##### EXCERPTED RECORDS #####

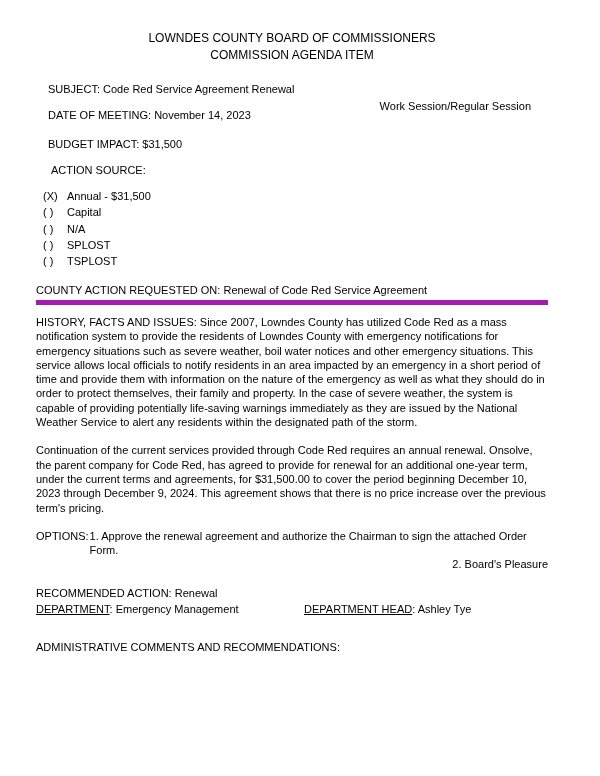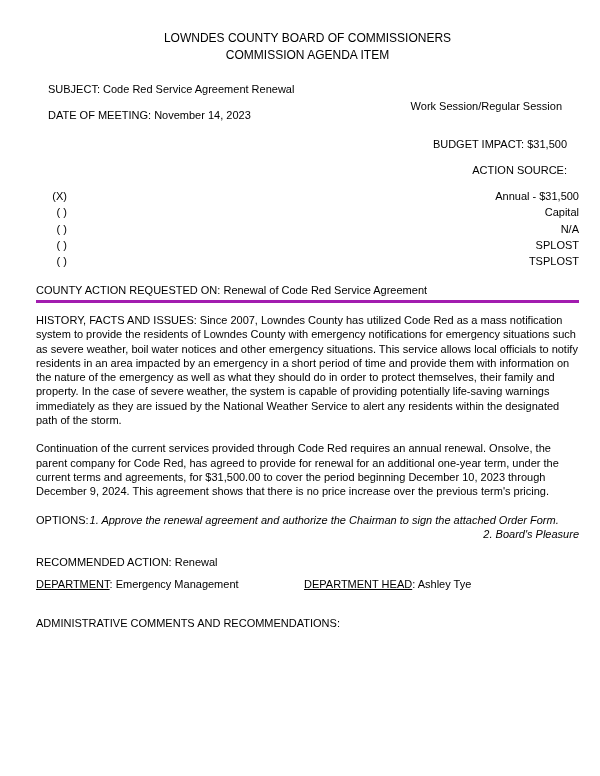"LOWNDES COUNTY BOARD OF COMMISSIONERS" .page { padding: 30px 21px 20px 36px -> 30px 52px 20px 36px }
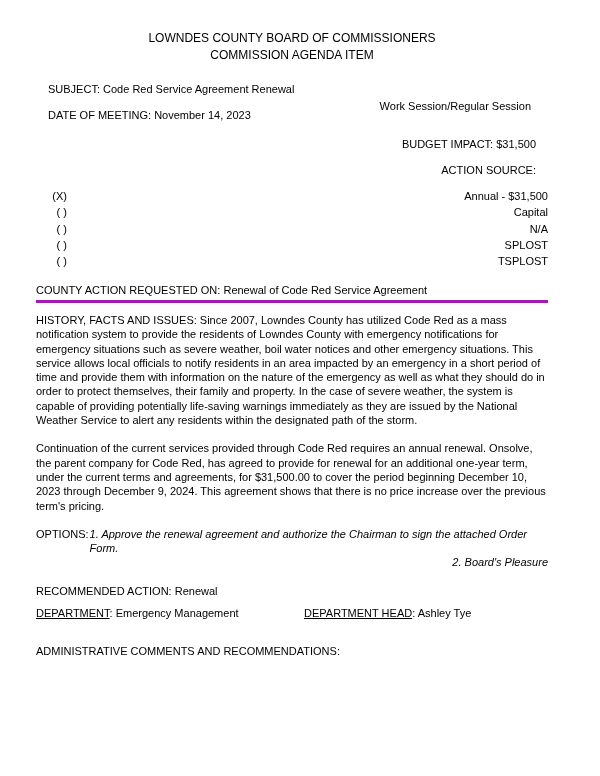"BUDGET IMPACT: $31,500" .budget-block { text-align: right -> none }
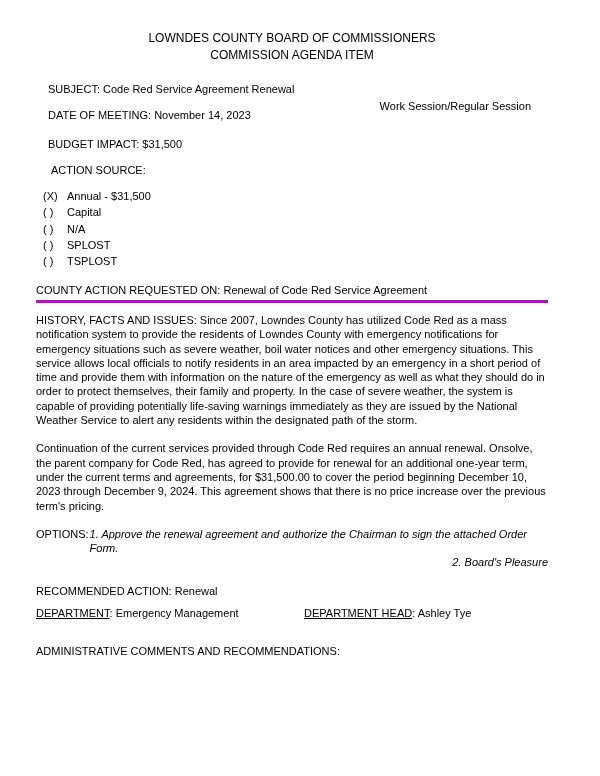"COUNTY ACTION REQUESTED ON: Renewal" .action-line { border-bottom: 3px solid #a21caf -> 5px solid #a21caf }
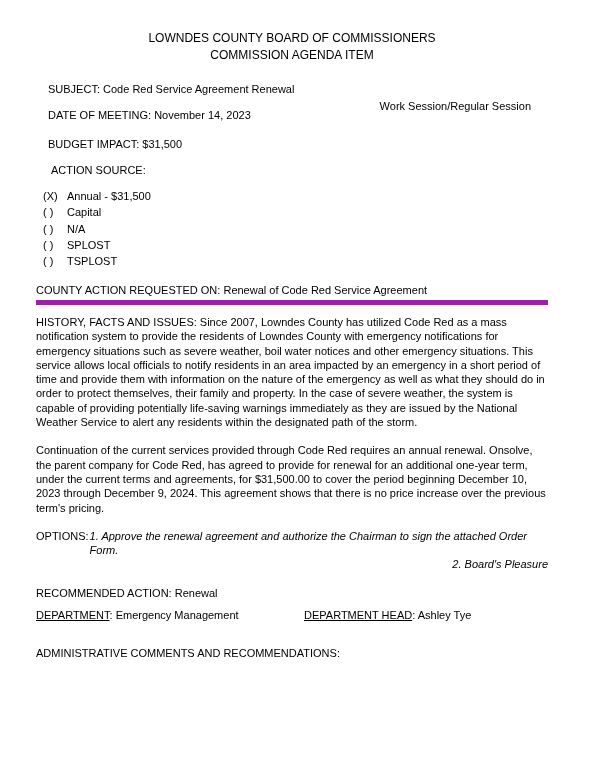"1. Approve the renewal agreement" .options-items { font-style: italic -> none }
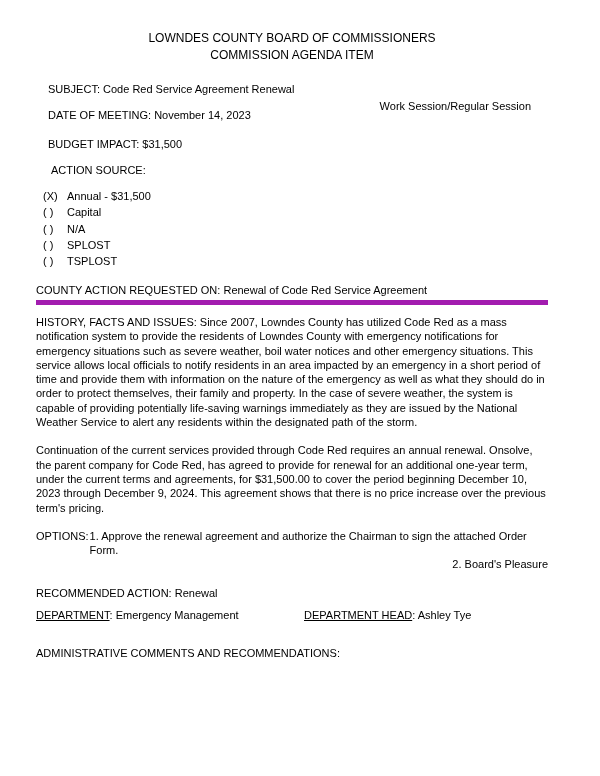"DEPARTMENT: Emergency Management" .dept-line { margin-top: 8px -> 2px }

#####

• _EXERCISE_:
Set down every entry above without alteration, but print no images.

• _PROBLEM SOLUTION_:
"LOWNDES COUNTY BOARD OF COMMISSIONERS" .page { padding: 30px 21px 20px 36px -> 30px 52px 20px 36px }
"BUDGET IMPACT: $31,500" .budget-block { text-align: right -> none }
"COUNTY ACTION REQUESTED ON: Renewal" .action-line { border-bottom: 3px solid #a21caf -> 5px solid #a21caf }
"1. Approve the renewal agreement" .options-items { font-style: italic -> none }
"DEPARTMENT: Emergency Management" .dept-line { margin-top: 8px -> 2px }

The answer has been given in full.